Delegating complex treatments to filters in shell programs

Novice shell programmers tend to reproduce procedural structures they learnt from classical procedural languages like Pascal or C¹. While it produces results, this approach is catastrophic and complex treatments should be delegated to filters. I will first convince you that catastrophic is not as much of an hyperbole as it may seem and discuss a simple concrete example from a code review I recently made.

Example presentation

I reviewed a submission for opam, the package manager recently adopted by the OCaml community, and spent quite a time to comment on a code snippet which confronts the list of compilers supported by the system with a list of compiler versions that are to be kept, the purpose of the script being to remove the remaining ones.

Each supported compiler is represented on the filesystem by a directory, whose path relative to ${OPAMROOT} — the path to data owned by opam has — the following structure:

compilers/${SERIES}/${VERSION}

So for instance, the directory compilers/4.02.1/4.02.1+PIC corresponds to the compiler 4.02.1+PIC in the 4.02.1 series.

The problem solved by the snippet I reviewed performs a rather straightforward treatment: given a list of compiler versions held by the variable COMPILER_VERSIONS it removes from the file-system the compilers whose version is not listed in COMPILER_VERSIONS.
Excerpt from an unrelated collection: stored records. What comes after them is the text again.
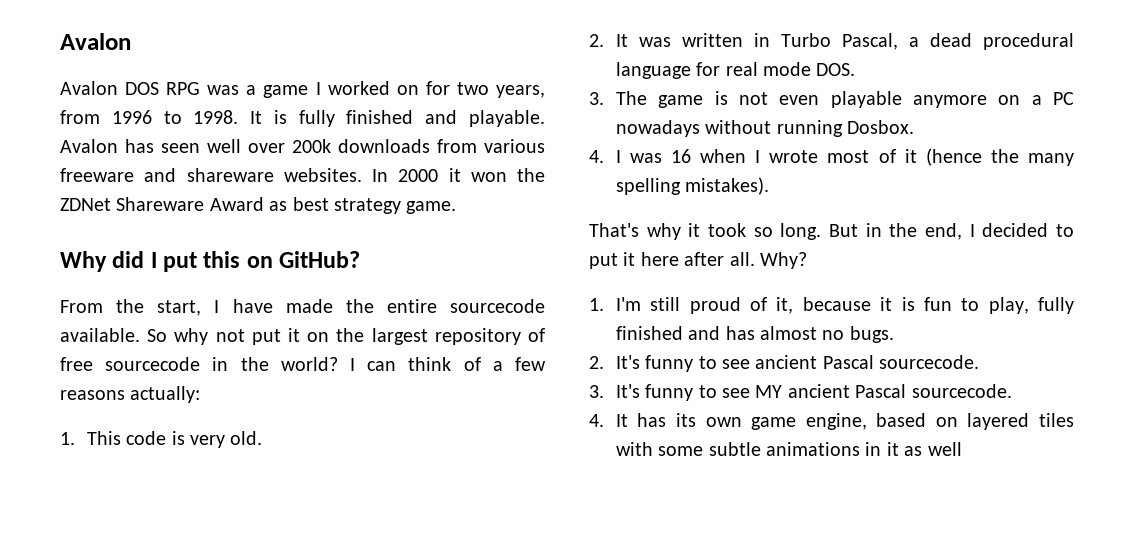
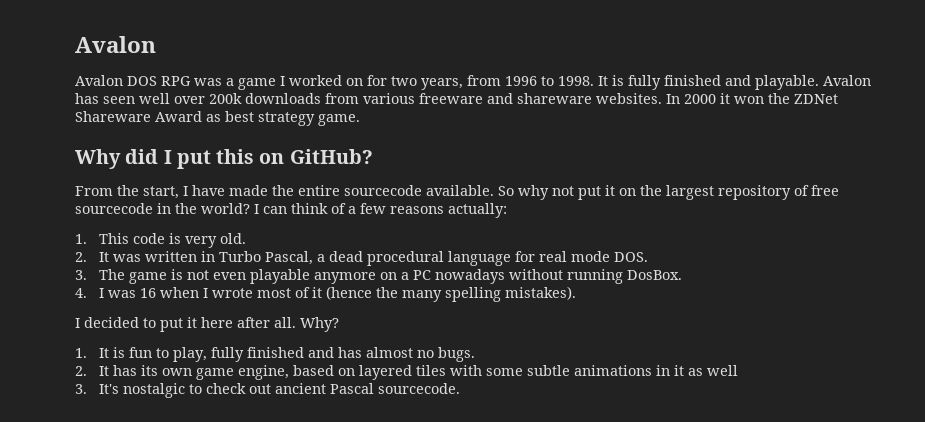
[847,120,915,134] Dosbox. -> [626,270,682,280] DosBox.
[589,223,962,240] That's why it took so long. But in the end, -> (576, 293) none
[615,297,893,314] I'm still proud of it, because it -> [98,348,109,358] It
[615,355,980,372] [589,384,1012,401] [589,414,604,427] It's funny to see ancient Pascal sourcecode. // 3. It's funny to see MY ancient Pascal sourcecode. // 4. -> (87, 371) none
(962, 449) none -> [75,383,460,398] // 3. It's nostalgic to check out ancient Pascal sourcecode.

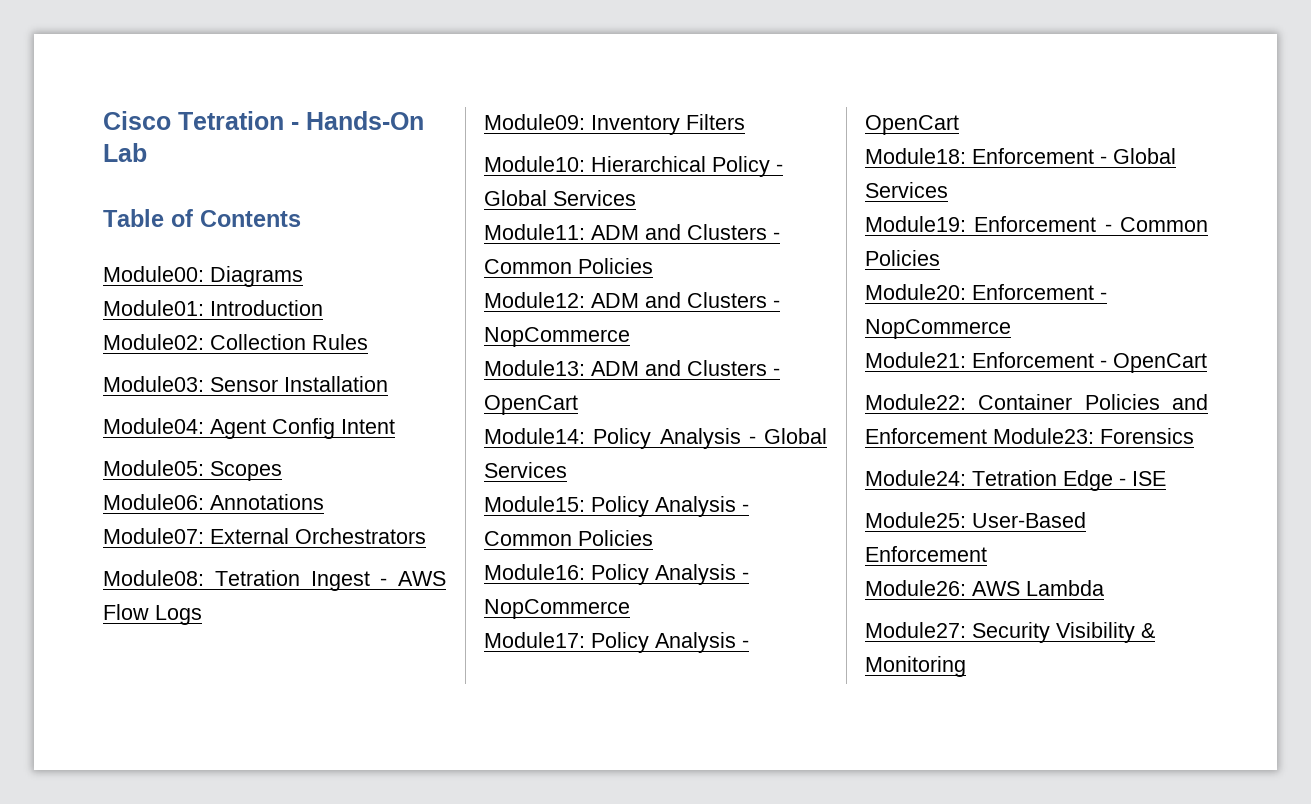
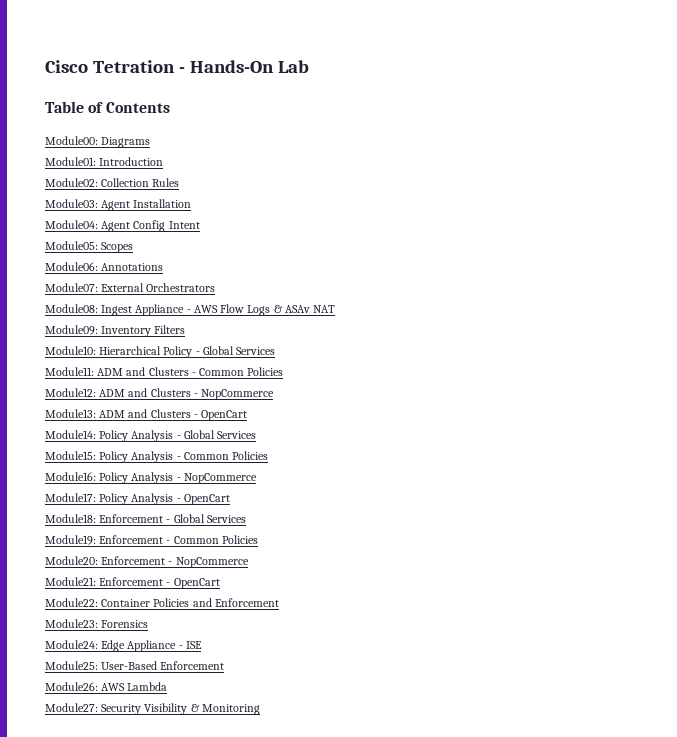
[210,377,278,392] Sensor -> [101,200,131,211] Agent
[214,570,370,591] Tetration Ingest -> [101,304,185,316] Ingest Appliance
(202, 615) none -> [273,305,336,313] & ASAv NAT
(987, 436) none -> (279, 602) //
[972,470,1113,491] Tetration Edge -> [101,640,177,652] Edge Appliance

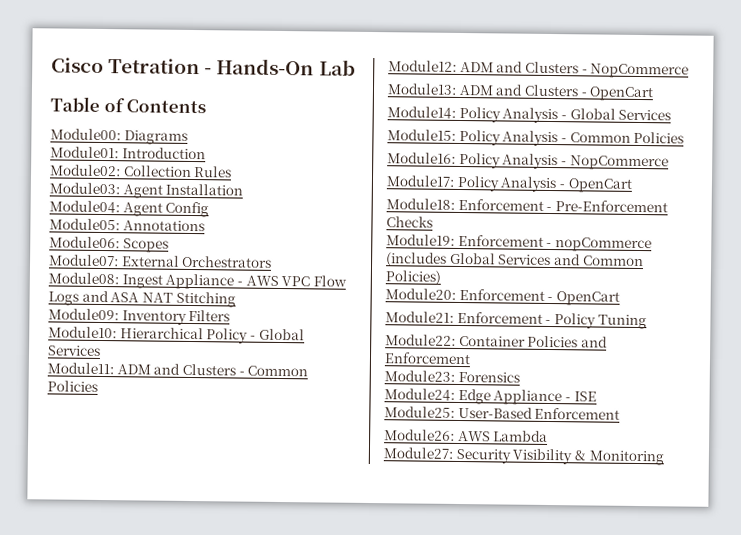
[168,221,200,229] Intent -> (210, 209) none
[101,242,134,253] Scopes -> [122,220,205,232] Annotations
[101,263,164,271] Annotations -> [122,238,169,253] Scopes
(218, 309) none -> [281,276,311,287] VPC
[273,305,310,313] & ASAv -> [81,290,140,303] and ASA
(336, 309) none -> [175,291,236,308] Stitching
[173,514,246,523] Global Services -> [554,200,668,213] [386,216,433,228] Pre-Enforcement Checks
[173,535,258,544] Common Policies -> [554,237,652,253] [386,252,644,267] [385,270,441,285] nopCommerce (includes Global Services and Common Policies)
[175,557,249,568] NopCommerce -> [555,291,620,306] OpenCart
[173,578,220,589] OpenCart -> [553,313,647,330] Policy Tuning

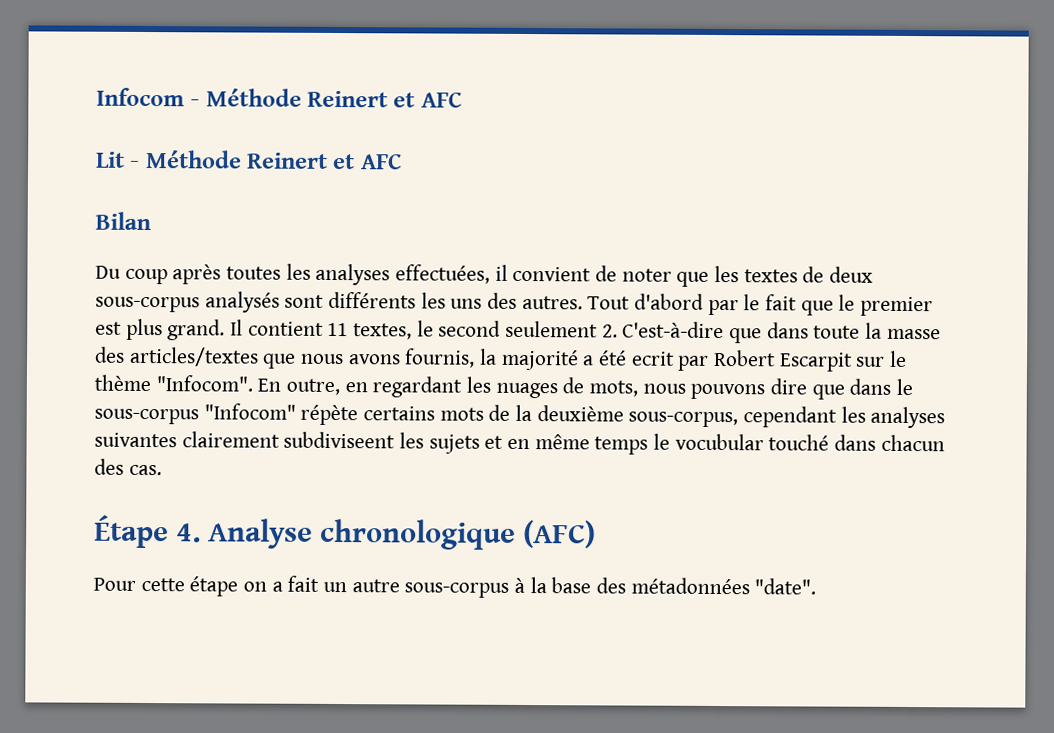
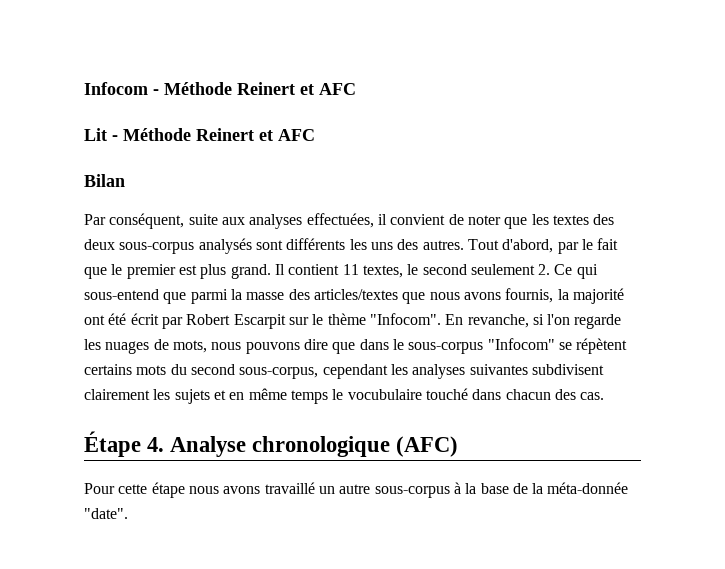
[95,263,311,285] Du coup après toutes les -> [84,213,245,229] Par conséquent, suite aux
[802,266,825,283] de -> [593,214,615,225] des
[634,293,705,310] d'abord -> [502,239,554,253] d'abord,
[622,321,861,344] C'est-à-dire que dans toute -> [554,264,598,279] [84,289,228,304] Ce qui sous-entend que parmi
[583,350,675,366] a été ecrit -> [84,313,159,325] ont été écrit
[286,376,463,398] outre, en regardant -> [467,314,622,329] revanche, si l'on regarde
[300,404,624,426] répète certains mots de la deuxième -> [558,338,628,354] [84,364,235,375] se répètent certains mots du second
[181,431,396,449] clairement subdiviseent -> [531,364,604,375] [84,389,150,400] subdivisent clairement
[674,433,764,451] vocubular -> [347,389,422,400] vocubulaire
[243,575,320,592] on a fait -> [188,482,315,494] nous avons travaillé
[596,577,750,595] des métadonnées -> [512,482,629,494] de la méta-donnée

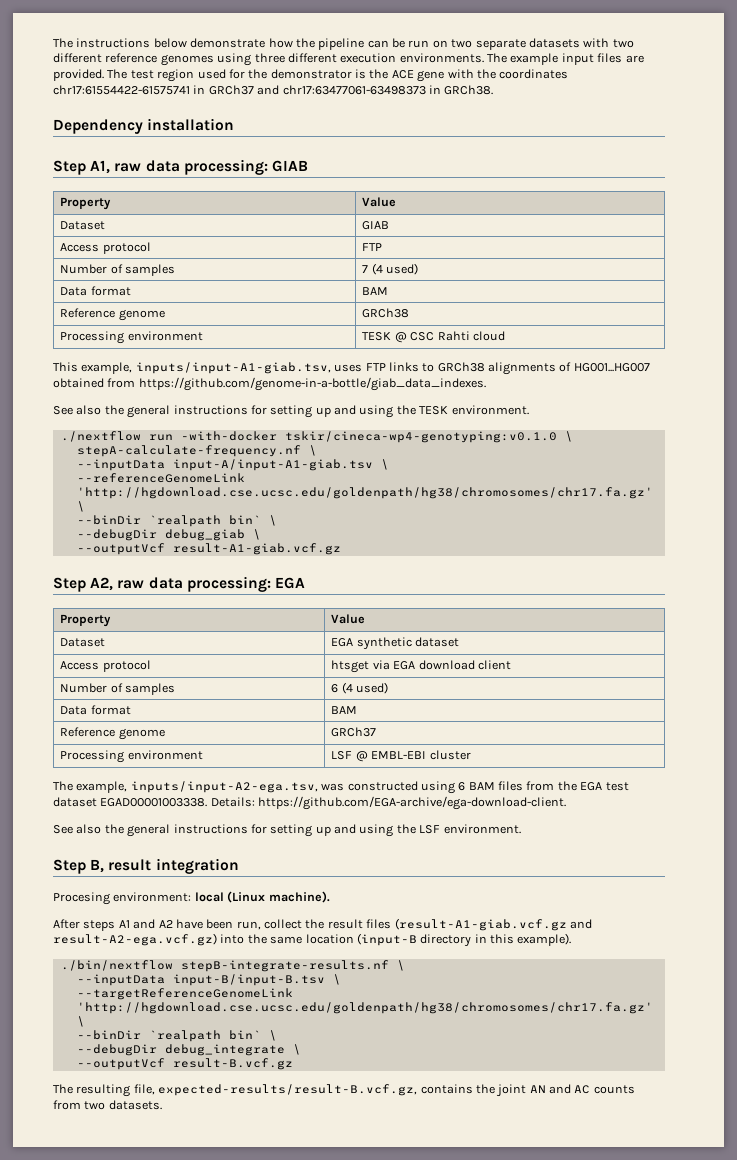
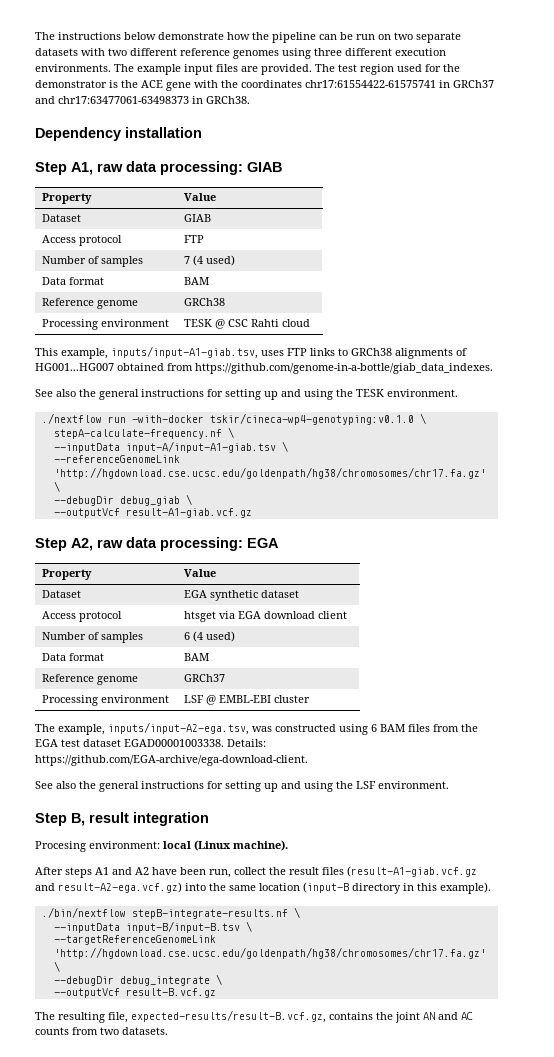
[76,515,277,527] // --binDir `realpath bin` \ -> (60, 486) none
[76,1030,277,1042] // --binDir `realpath bin` \ -> (60, 966) none

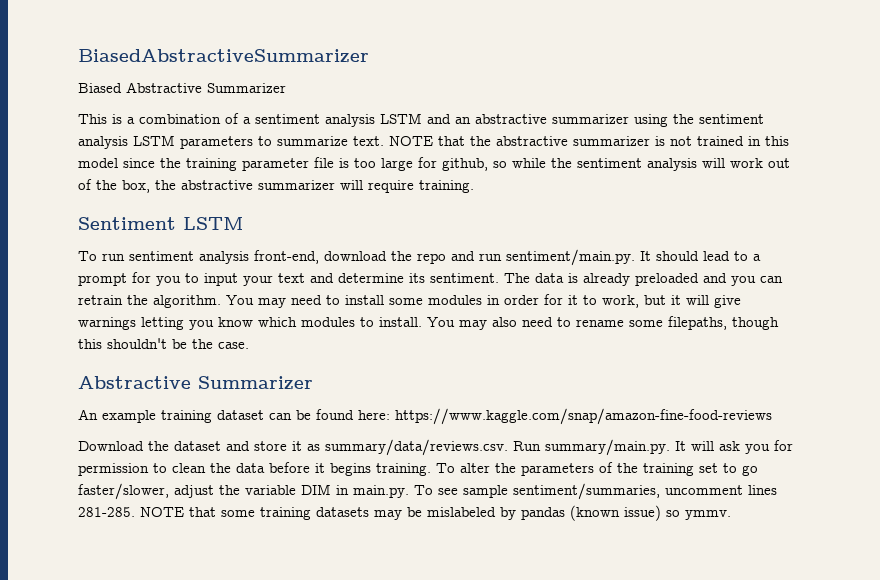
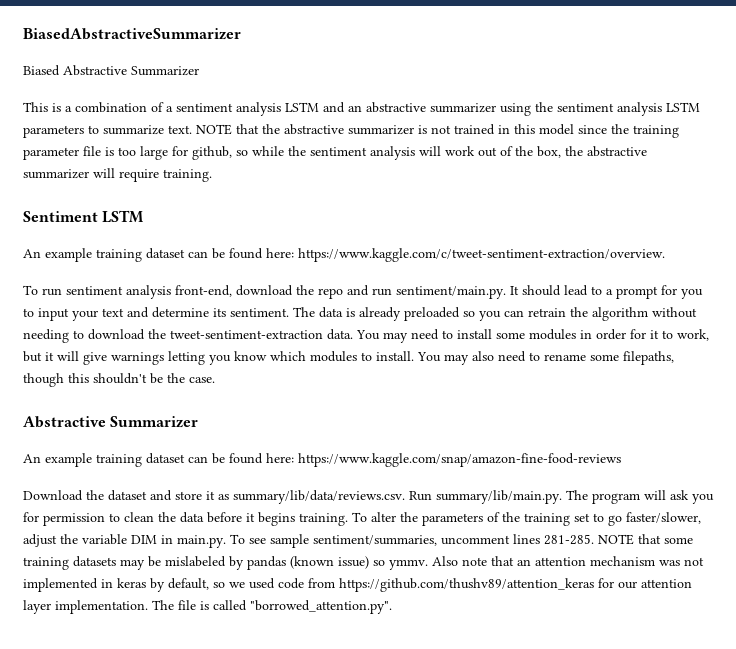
(244, 223) none -> [23,248,665,262] // An example training dataset can be found here: https://www.kaggle.com/c/tweet-sentiment-extraction/overview.
[703,273,727,283] and -> [463,311,475,317] so
[153,295,221,308] algorithm. -> [592,307,697,321] [23,329,353,343] algorithm without needing to download the tweet-sentiment-extraction data.
[325,439,686,456] summary/data/reviews.csv. Run summary/main.py. It -> [233,490,640,504] summary/lib/data/reviews.csv. Run summary/lib/main.py. The program
(731, 515) none -> [432,556,704,566] [23,578,692,592] [23,600,392,614] Also note that an attention mechanism was not implemented in keras by default, so we used code from https://github.com/thushv89/attention_keras for our attention layer implementation. The file is called "borrowed_attention.py".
Mimicking the classic procedural approach

The classic procedural approach to solving this problem can be worded “consider each compiler, if it is not in my little list, then delete it.” This can be implemented like this in the shell:

is_in_compiler_versions()
{
  local version
  for version in ${COMPILER_VERSIONS}; do
      if [ ${version} = $1 ]; then return 0; fi
  done
  return 1
}

for compiler in compilers/*/*; do
    if !is_in_compiler_versions "${compiler##compilers/*/}"; then
        rm -r -f "${compiler}"
    fi
done

There is nothing terribly surprising here and it definitely works, so why should we consider this approach catastrophic? Here are a few reasons:

The code is hard to read, there is no function name advertising the purpose of the main treatment and this purpose is well hidden in a conditional in the body of a for-loop.
The code is hard to debug, since of the three important data sets involved in this treatment, only the list COMPILER_VERSIONS can be easily examined by the maintainance programmer. The list of supported compilers and the list of compilers to remove form the file-system exist only in an evanescent manner in this code and cannot be easily examined.
The code is hard to reuse, because the enumeration of the compilers to remove and the actual removing are tightly bound together.

To put this in a few words, mimicking the classical procedural approach led to a code which is hard to read, hard to debug and hard to reuse. Maybe labeling this catastrophic was not an exaggeration, after all. And we did not even consider execution speed, the shell being rather slow, that kind of code performs poorly when it has to handle a lot of data.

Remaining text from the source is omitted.